Draco bu soruya cevap vermek istemedı. Kızın sabah bunları hatırlayabileceği ihtimali onu korkutuyordu. Konuyu değiştirmek daha güvenliydi.
- Hadi yatağına gidelim, uyursan rahatlarsın.
- Gördün mü Malfoy sende beni sevmiyorsun. Bir tek o beni seviyor ama o da yüzünü göstermyor, oysa ne güzel olurdu beni seven birinin bana sarılması.
Draco yerinde sendeleyen kızı yatağına götürdü. Üstünü güzelce örterek beklemeye başladı. Kızın uykuya daldığından emin olmak istiyordu.

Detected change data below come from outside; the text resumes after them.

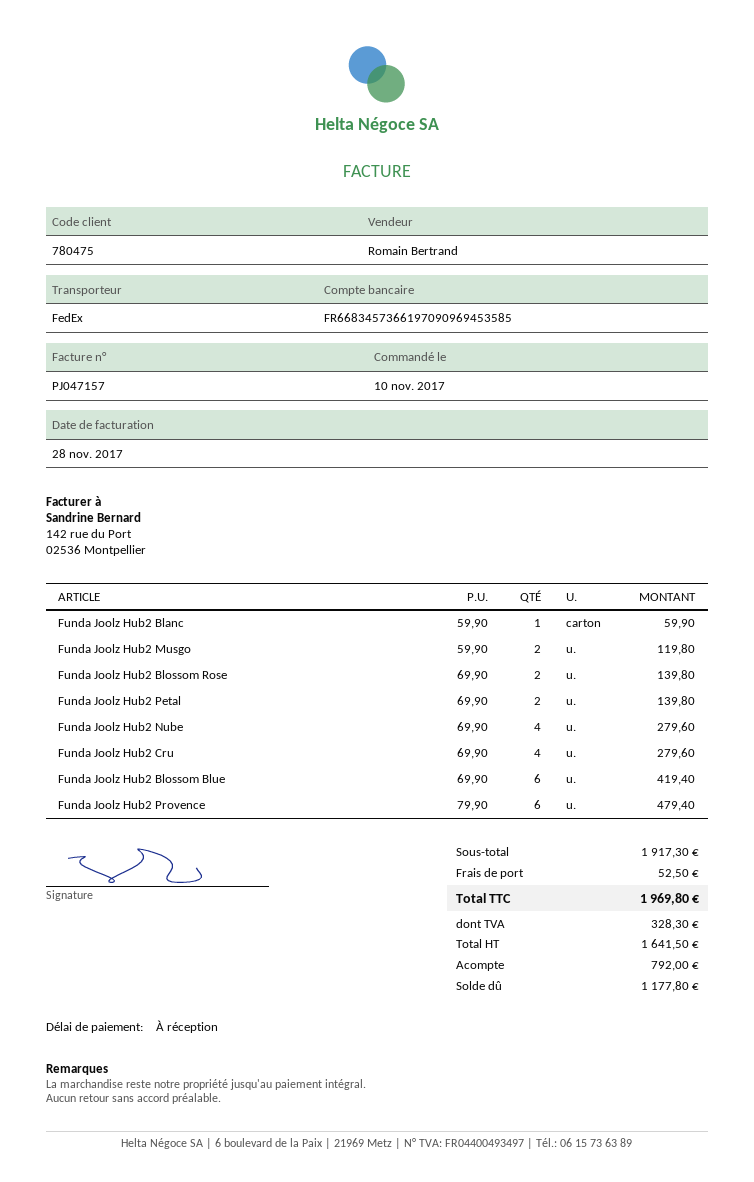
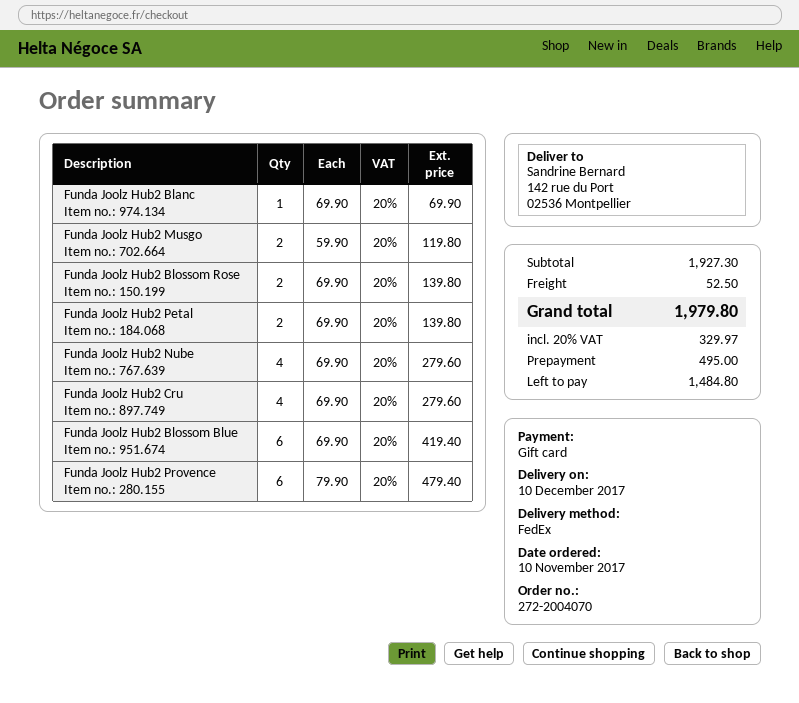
Funda Joolz Hub2 Blanc: 1 x 59.90 = 59.90 -> 1 x 69.90 = 69.90
subtotal: 1917.30 -> 1927.30
tax: 328.30 -> 329.97
total: 1969.80 -> 1979.80
deposit: 792.00 -> 495.00
balance: 1177.80 -> 1484.80

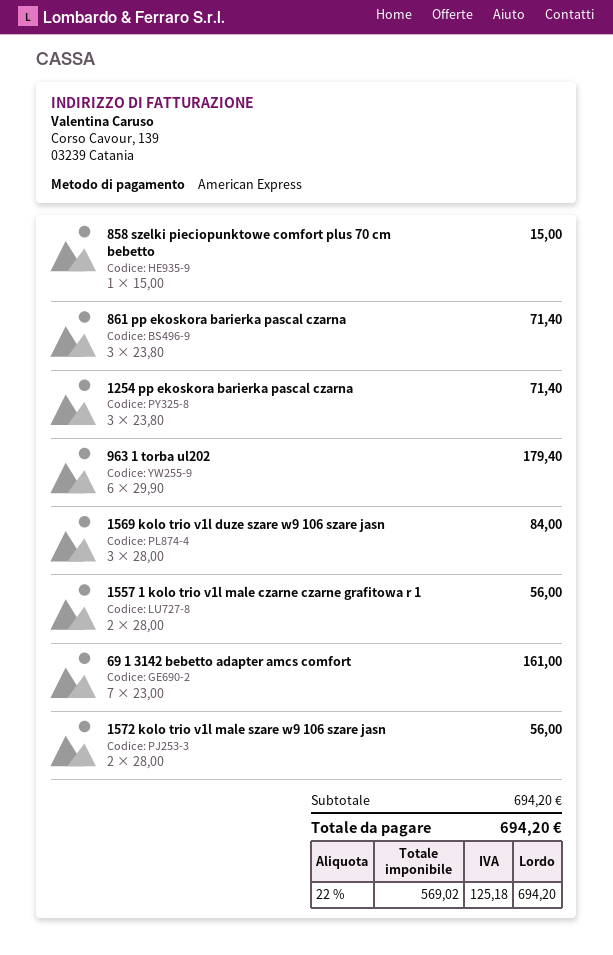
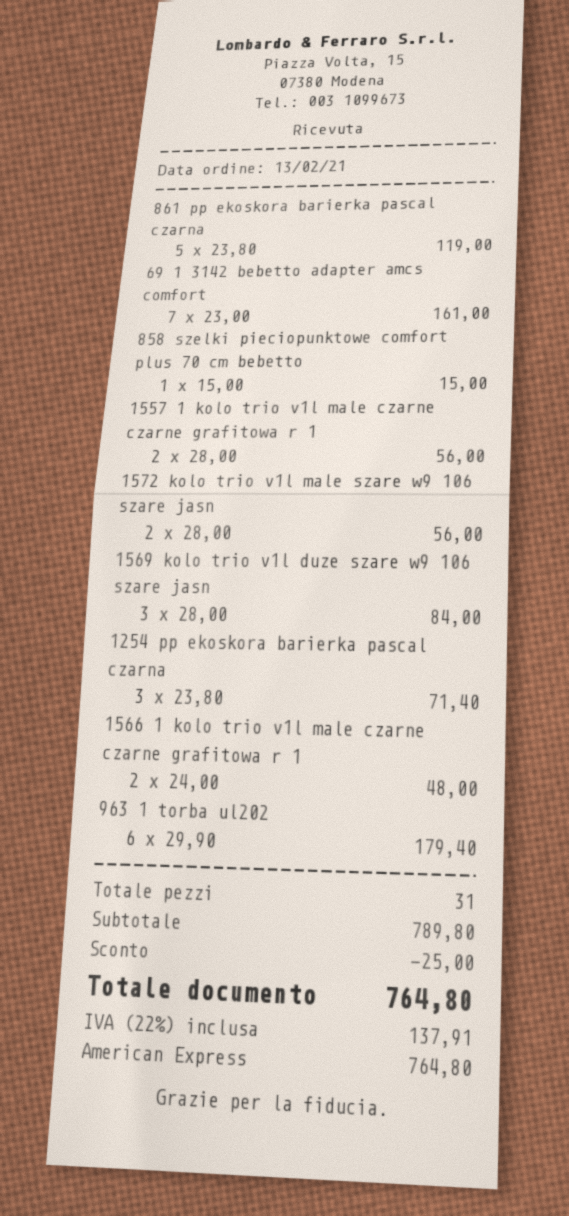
861 pp ekoskora barierka pascal czarna: 3 x 23.80 = 71.40 -> 5 x 23.80 = 119.00
1566 1 kolo trio v1l male czarne czarne grafitowa r 1: none -> 2 x 24.00 = 48.00
subtotal: 694.20 -> 789.80
discount: none -> 25.00
tax: 22% = 125.18 -> 22% = 137.91
total: 694.20 -> 764.80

Bu sarhoş haliyle çok savunmasız kalıyordu ve onun gibi biri için savunmasızlık bu binadayken kötüydü. Genç kız kendi kendine mırıldanarak uykuyla uyanıklık arasında gidip geliyordu. Draco yatağa biraz daha yaklaştı, onun ne dediğini duymak istiyordu.
- Keşke öwdgud
- Ne?
- Keşke öpsen
- Anlamadım
- Keşke beni öpsen dudakların öyle güzel ki
Genç adam bir ikilemle savaşıyordu. Asil yanı bunun haksızlık olduğunu söylüyordu. Kız şu an sarhoştu ne dediğini bilmiyordu. Aralarında ki bu öpücüğün ikisi tarafından da hatırlanır olmasını istiyordu. Serseri yanıysa o dudaklarda kaybolmak istiyordu. Genç kıza biraz daha yaklaşan Draco dudaklarını alnına bastırdı. Kızın dudaklarının boynuna değdiğini hissetti. Geri çekilirken Hermone'nın dudaklarından dökülenler hiç beklenmedikti.
- Teşekkürler Scorpius
Draco odasına giderken Hermione'yi düşünüyordu. Kim olduunu gerçekten anlamış mıydı? Yoksa içkinin etkisiyle karıştırıyor muydu? Sabah hepsini öğrenecekti, bir an hiç sabah olmamasını diledi. Herşey o kadar karışabilirdi ki, hermione'nin duygularından emin olmadan bunu göze alamazdı. Genç kız öğlene doğru kalktığında başına çekiçle vuruyorlarmış gibi hissediyordu. Akşama dair kesik kesik bir şeyler hatırlıyordu. Scorpius'u aramıştı ama cevap alamamıştı, içki içmişti, Draco Malfoy kendisini izliyordu, Draco Malfoy ona yardım etmişti, Draco Malfoy çok güzel kokuyordu, Draco Malfoy' un dudakları çok güzeldi. ..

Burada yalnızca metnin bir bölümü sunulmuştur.